POTASSIUM/SODIUM BALANCE
In the typical US diet, we get almost 10 grams of salt per day. Because salt is made up of sodium and chloride, this translates into a daily intake of 3.5 grams of sodium and 6.5 grams of chloride. Most people know that the sodium part of salt is not good for health, particularly when we get too much of it. But few people have a clue that the chloride portion is also problematic (more on this later). Consider the ratio of potassium to sodium in the average American diet: Because our average daily potassium intake is a paltry 2.6 grams, the ratio (2.6:3.5) is 0.74. One of the reasons we have so little potassium in our diets is that in the United States we simply eat too few fruits and veggies, the richest sources of this element. Ninety-one percent of the US population does not meet the USDA recommendation of two to three daily servings of fruit and three to five daily servings of vegetables. In stark contrast, a modern-day Paleo diet, like that outlined in
Chapter 1
, contains 9 grams of potassium and 0.7 gram of sodium, for a ratio of 12.5. From hundreds of computer simulations of modern-day Paleo diets, we have found the ratio of potassium to sodium is always greater than 5, whereas in the typical US diet, it is always less than 1.
This complete inversion of the Paleo potassium/sodium ratio may produce a number of potential health problems that may hurt your race-day performance.

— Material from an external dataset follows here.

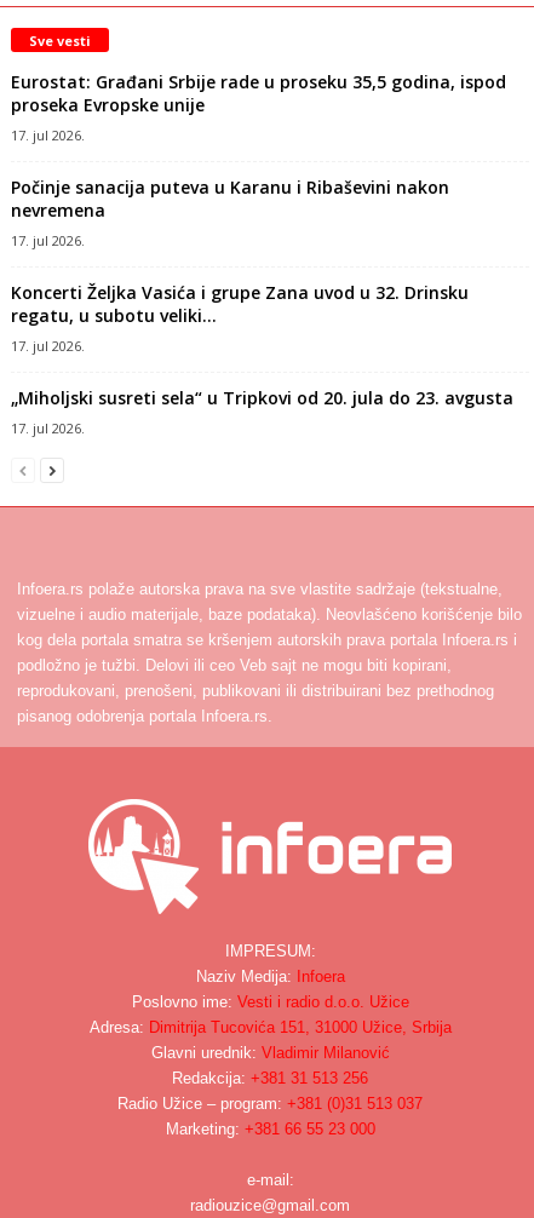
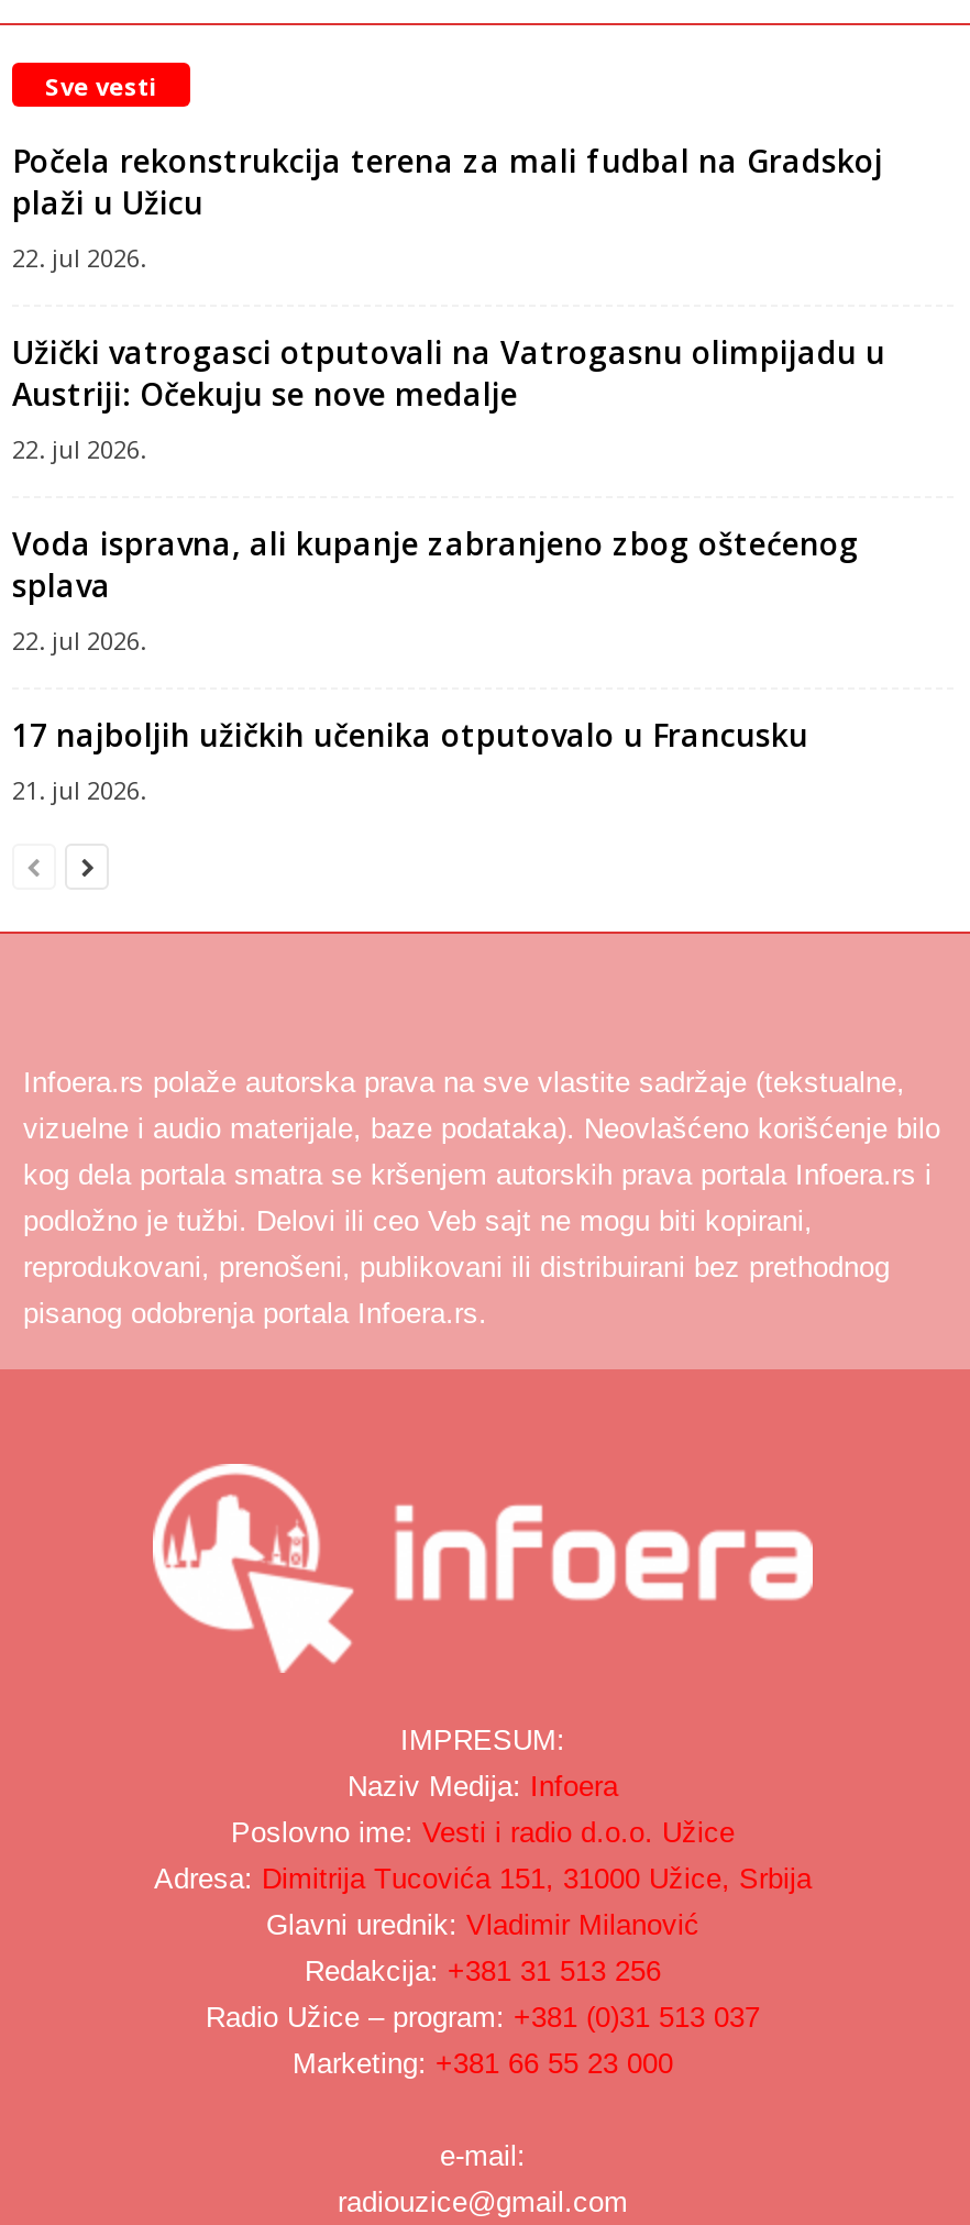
[11,70,506,144] Eurostat: Građani Srbije rade u proseku 35,5 godina, ispod | proseka Evropske unije | 17. jul 2026. -> [12,139,883,273] Počela rekonstrukcija terena za mali fudbal na Gradskoj | plaži u Užicu | 22. jul 2026.
[11,175,449,249] Počinje sanacija puteva u Karanu i Ribaševini nakon | nevremena | 17. jul 2026. -> [12,330,885,465] Užički vatrogasci otputovali na Vatrogasnu olimpijadu u | Austriji: Očekuju se nove medalje | 22. jul 2026.
[11,281,469,354] Koncerti Željka Vasića i grupe Zana uvod u 32. Drinsku | regatu, u subotu veliki... | 17. jul 2026. -> [12,522,859,656] Voda ispravna, ali kupanje zabranjeno zbog oštećenog | splava | 22. jul 2026.
[11,386,513,437] „Miholjski susreti sela“ u Tripkovi od 20. jula do 23. avgusta | 17. jul 2026. -> [12,713,808,806] 17 najboljih užičkih učenika otputovalo u Francusku | 21. jul 2026.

Similar to the effects of having too few omega-3 fatty acids in your diet, excessive sodium also worsens exercise-induced asthma symptoms. Experiments from our laboratory and Dr. Mickleborough’s at Indiana University in both humans and animals show beyond a shadow of a doubt that reducing dietary salt for those with EIA is therapeutic. This strategy won’t eliminate EIA, but it will vastly improve symptoms. Similarly, if you suffer from hypertension or osteoporosis, lowering the salt and upping the fruit and veggies in your diet may prove helpful. For athletes training or racing long distances in heat, we don’t suggest eliminating salt completely but, rather, using it moderately and following the guidelines established in
Chapters 2
,
3
, and
4
.
ACID/BASE BALANCE
Most athletes and many nutrition experts alike are unaware of the concept of dietary acid/base balance and how it may affect health, well-being, and athletic performance. All foods after digestion report to the kidney as either acid or base (see
Table 4.4
. If the diet produces a net metabolic acidosis, then the kidney must buffer this acid load with stored alkaline base. Ultimately, alkaline base can come from calcium salts in the bones. Alternatively, more acid can be excreted in the urine by the muscles breaking down and releasing more of the amino acid glutamine. Over the long haul, both effects may hurt your performance. Accelerated bone mineral loss increases the likelihood of stress fractures—clearly a liability in your training schedule.